Change listing data:
+---+
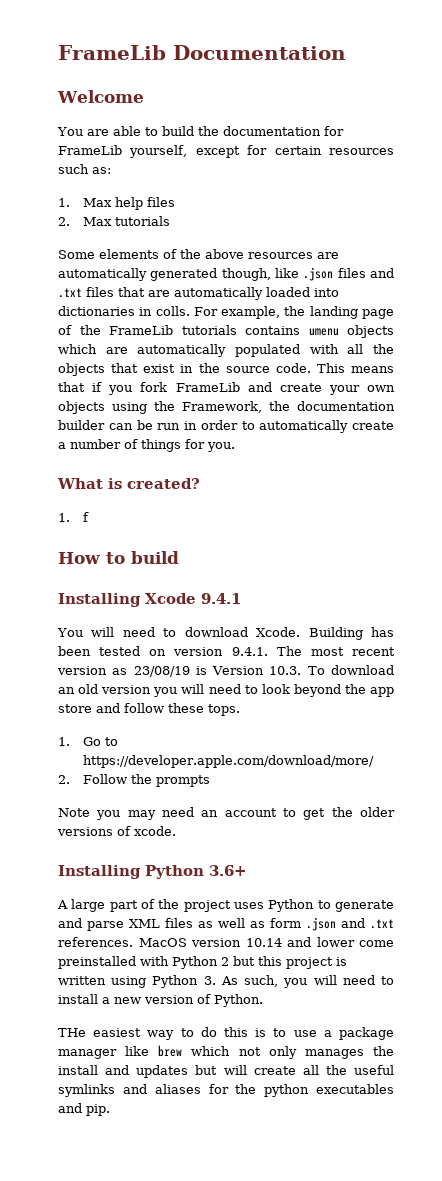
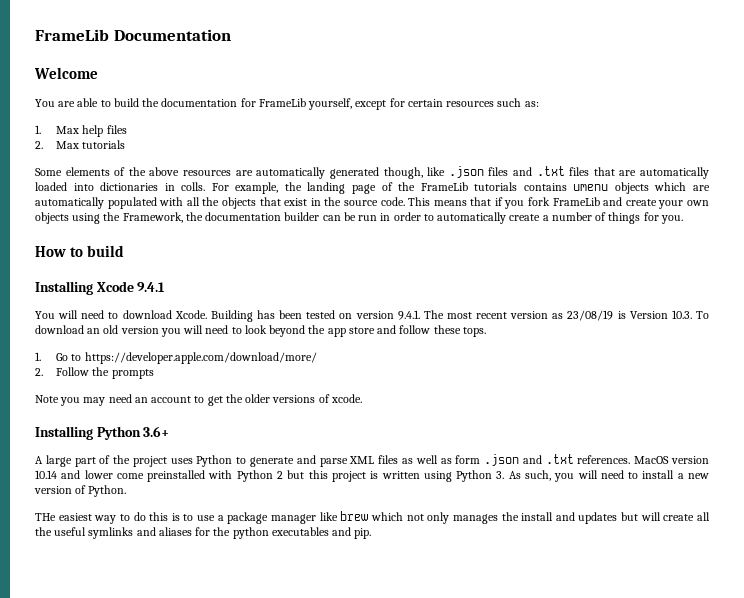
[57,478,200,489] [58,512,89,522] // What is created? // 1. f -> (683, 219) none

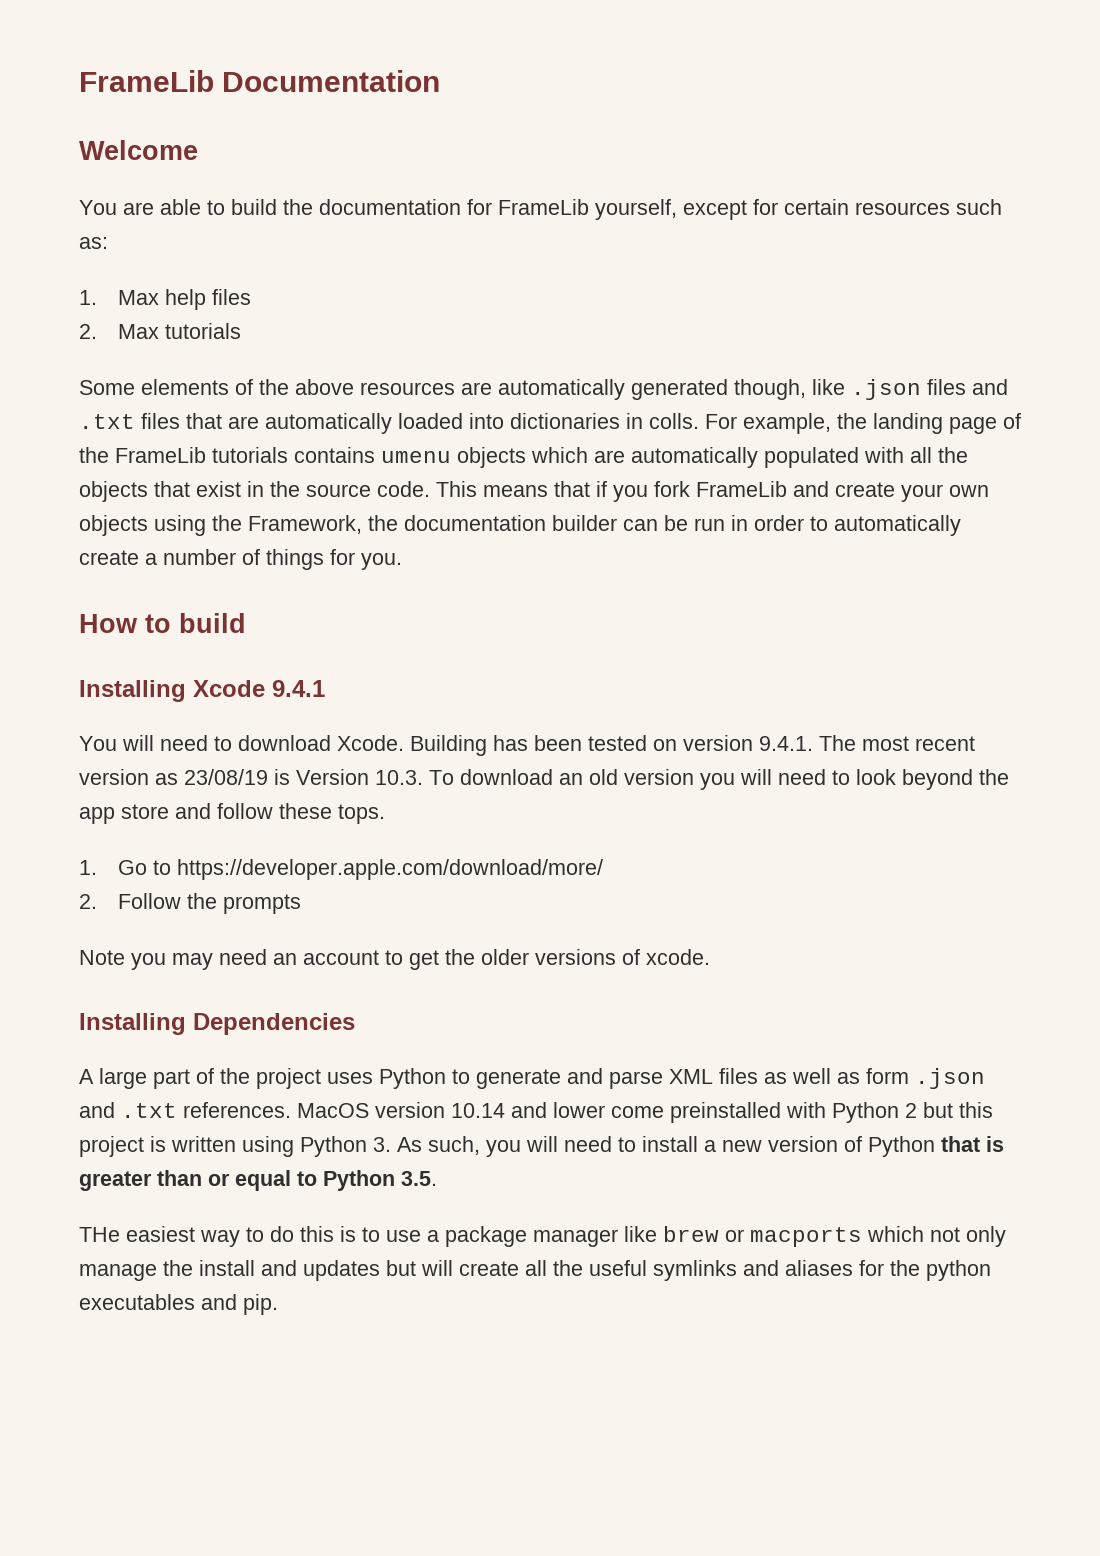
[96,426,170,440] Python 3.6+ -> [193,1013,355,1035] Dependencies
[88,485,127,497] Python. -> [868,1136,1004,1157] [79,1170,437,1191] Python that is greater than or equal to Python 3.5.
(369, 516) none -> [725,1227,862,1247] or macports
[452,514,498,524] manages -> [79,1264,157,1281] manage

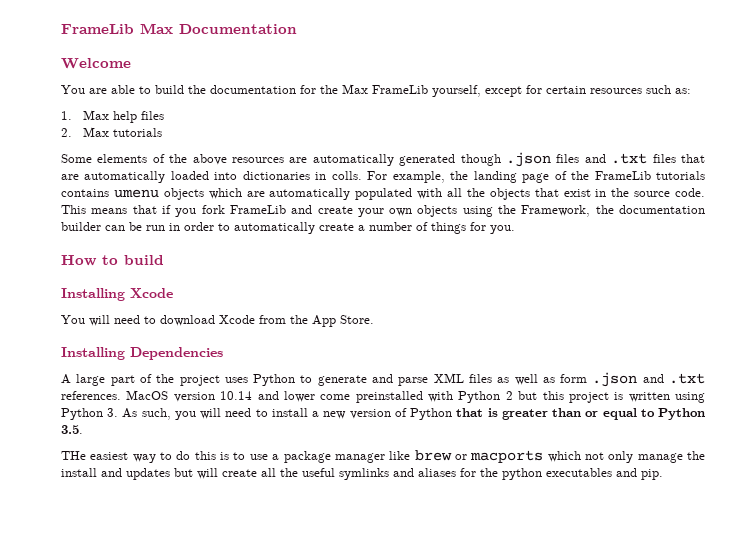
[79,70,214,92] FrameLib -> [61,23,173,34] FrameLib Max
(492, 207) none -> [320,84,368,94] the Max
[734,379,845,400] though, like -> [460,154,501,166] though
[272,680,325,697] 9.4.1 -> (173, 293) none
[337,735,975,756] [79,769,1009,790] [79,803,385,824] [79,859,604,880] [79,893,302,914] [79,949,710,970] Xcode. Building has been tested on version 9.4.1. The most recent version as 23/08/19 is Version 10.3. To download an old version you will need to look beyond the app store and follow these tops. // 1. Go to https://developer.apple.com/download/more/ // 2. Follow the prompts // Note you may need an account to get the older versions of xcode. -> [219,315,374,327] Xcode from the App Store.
+---+
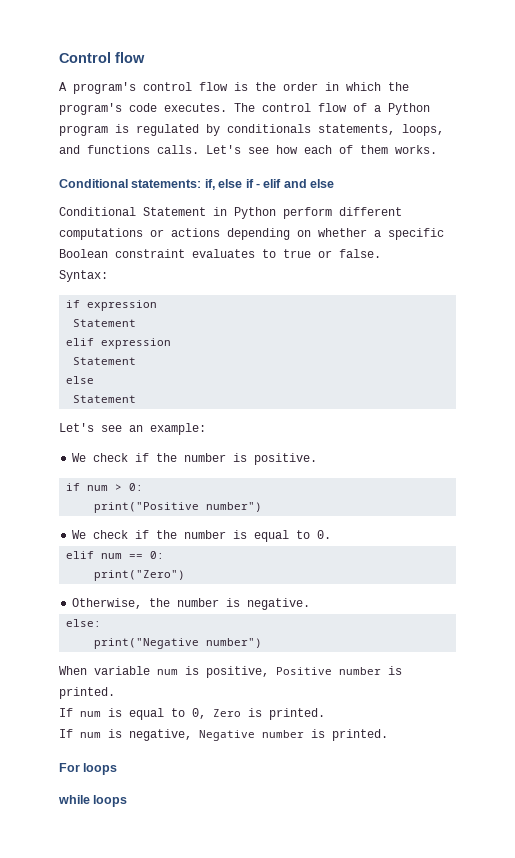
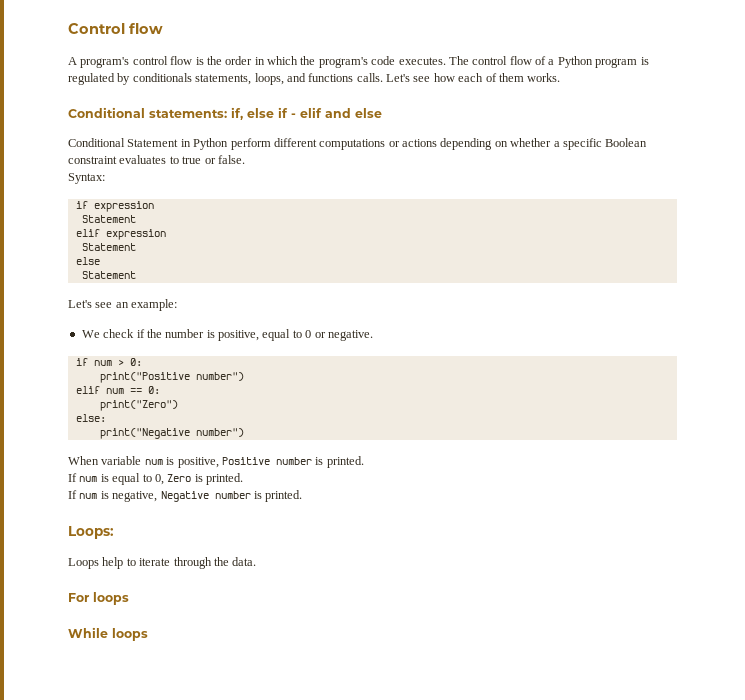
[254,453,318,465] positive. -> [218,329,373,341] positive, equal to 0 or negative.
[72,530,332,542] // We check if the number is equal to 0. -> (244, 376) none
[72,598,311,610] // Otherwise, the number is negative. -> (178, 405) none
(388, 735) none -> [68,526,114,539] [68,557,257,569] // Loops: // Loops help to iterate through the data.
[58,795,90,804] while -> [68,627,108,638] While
+---+
■ EXERCISE GOAL:
Leave out the images and write out the lines above exactly, from the one with "[452,514,498,524] manages ->" up to and including the one with "[337,735,975,756] [79,769,1009,790] [79,803,385,824]".

■ EXERCISE RESULT:
[452,514,498,524] manages -> [79,1264,157,1281] manage

[79,70,214,92] FrameLib -> [61,23,173,34] FrameLib Max
(492, 207) none -> [320,84,368,94] the Max
[734,379,845,400] though, like -> [460,154,501,166] though
[272,680,325,697] 9.4.1 -> (173, 293) none
[337,735,975,756] [79,769,1009,790] [79,803,385,824] [79,859,604,880] [79,893,302,914] [79,949,710,970] Xcode. Building has been tested on version 9.4.1. The most recent version as 23/08/19 is Version 10.3. To download an old version you will need to look beyond the app store and follow these tops. // 1. Go to https://developer.apple.com/download/more/ // 2. Follow the prompts // Note you may need an account to get the older versions of xcode. -> [219,315,374,327] Xcode from the App Store.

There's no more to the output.